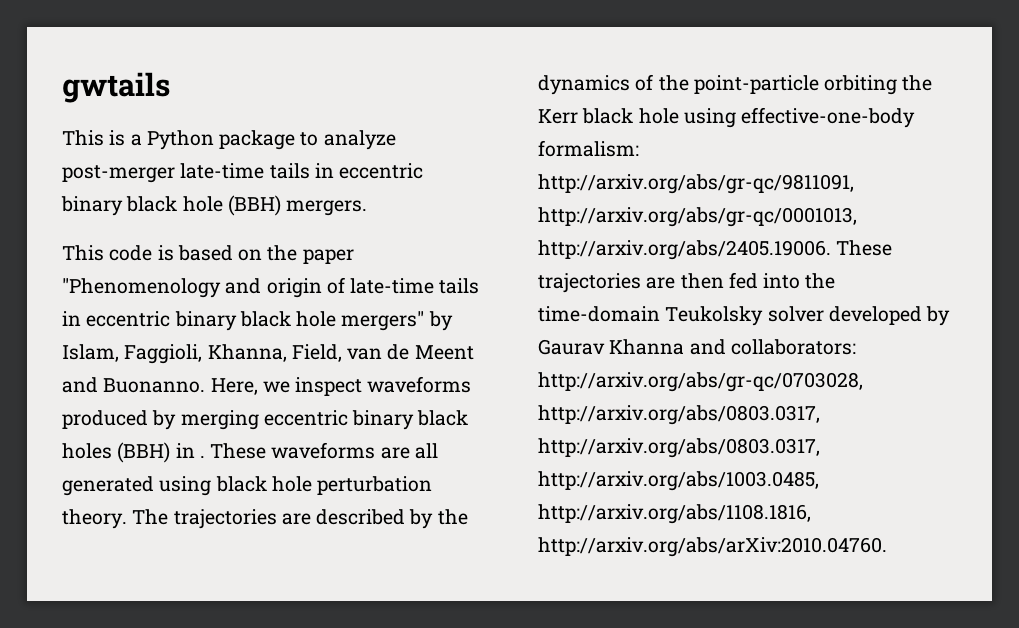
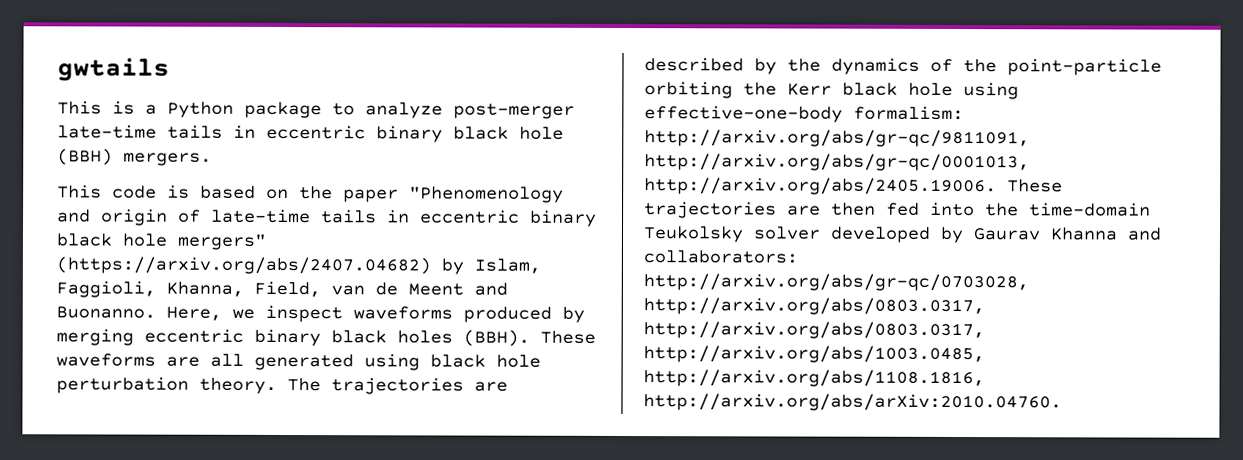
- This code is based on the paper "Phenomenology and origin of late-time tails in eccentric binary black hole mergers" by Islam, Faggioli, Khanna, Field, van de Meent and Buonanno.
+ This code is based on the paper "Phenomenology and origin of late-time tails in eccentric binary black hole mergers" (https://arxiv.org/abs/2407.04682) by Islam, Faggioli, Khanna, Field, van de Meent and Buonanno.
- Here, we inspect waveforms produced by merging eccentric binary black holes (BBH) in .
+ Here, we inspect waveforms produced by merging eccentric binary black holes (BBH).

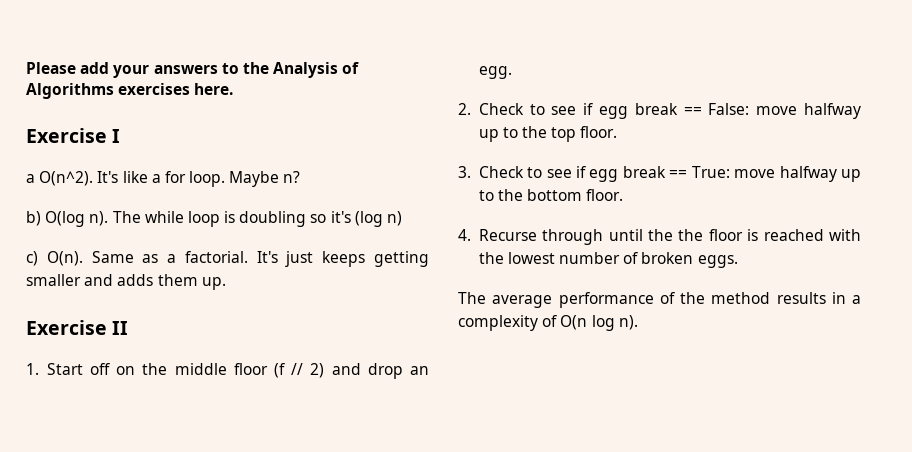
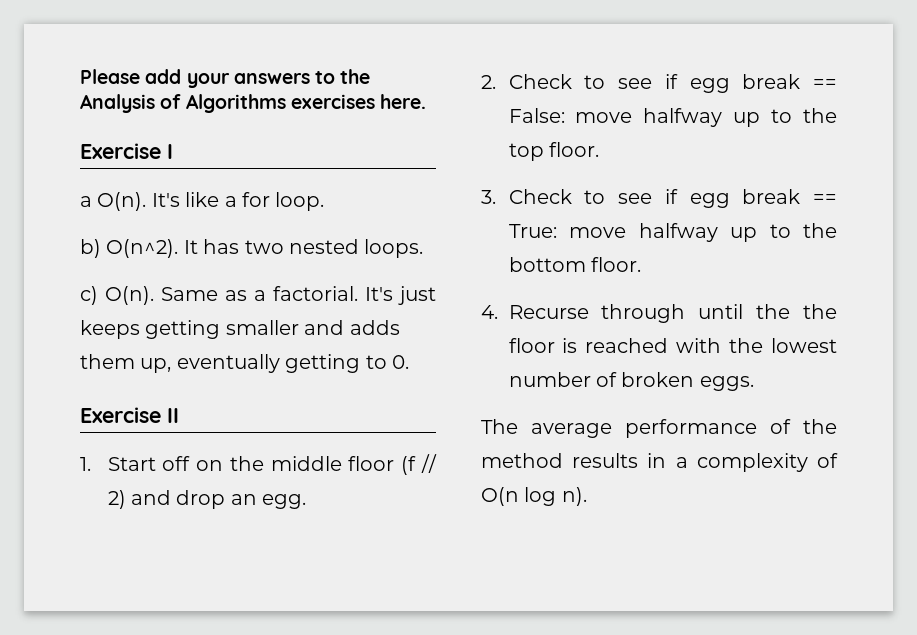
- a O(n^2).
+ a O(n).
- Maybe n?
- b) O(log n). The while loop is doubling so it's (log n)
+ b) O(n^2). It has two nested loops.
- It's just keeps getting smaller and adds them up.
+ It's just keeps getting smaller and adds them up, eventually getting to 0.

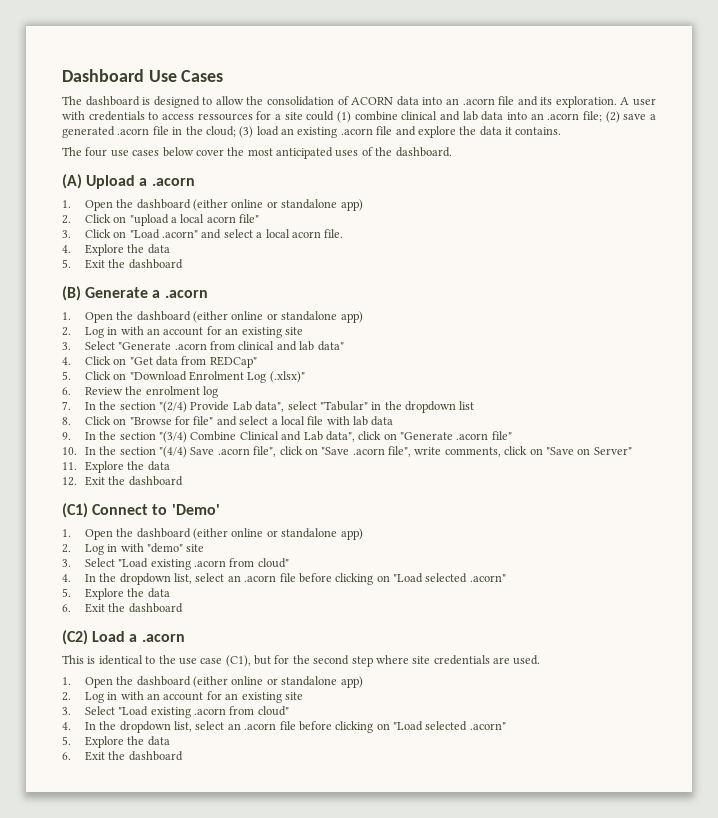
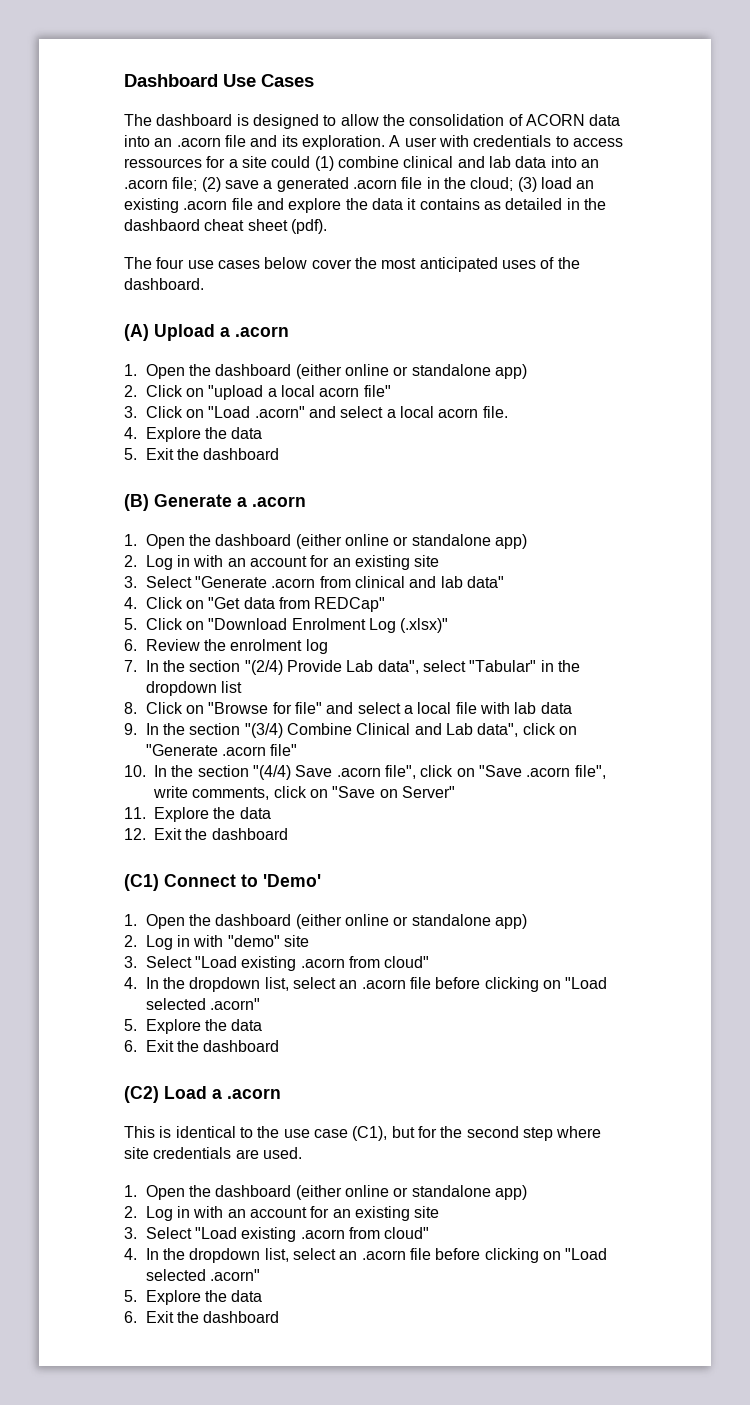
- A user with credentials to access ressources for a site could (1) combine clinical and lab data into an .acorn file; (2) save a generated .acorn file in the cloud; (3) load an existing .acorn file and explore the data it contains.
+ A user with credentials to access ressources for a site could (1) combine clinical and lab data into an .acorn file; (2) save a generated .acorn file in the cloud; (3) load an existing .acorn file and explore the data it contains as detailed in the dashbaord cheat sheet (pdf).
◇ ◇ ◇ ◇ ◇ ◇ ◇
Only the lines starting at the one that holds "two nested loops." and ending at the last line of the data belong in your answer. Please set them down exactly and omit the pictures.

+ b) O(n^2). It has two nested loops.
- It's just keeps getting smaller and adds them up.
+ It's just keeps getting smaller and adds them up, eventually getting to 0.

- A user with credentials to access ressources for a site could (1) combine clinical and lab data into an .acorn file; (2) save a generated .acorn file in the cloud; (3) load an existing .acorn file and explore the data it contains.
+ A user with credentials to access ressources for a site could (1) combine clinical and lab data into an .acorn file; (2) save a generated .acorn file in the cloud; (3) load an existing .acorn file and explore the data it contains as detailed in the dashbaord cheat sheet (pdf).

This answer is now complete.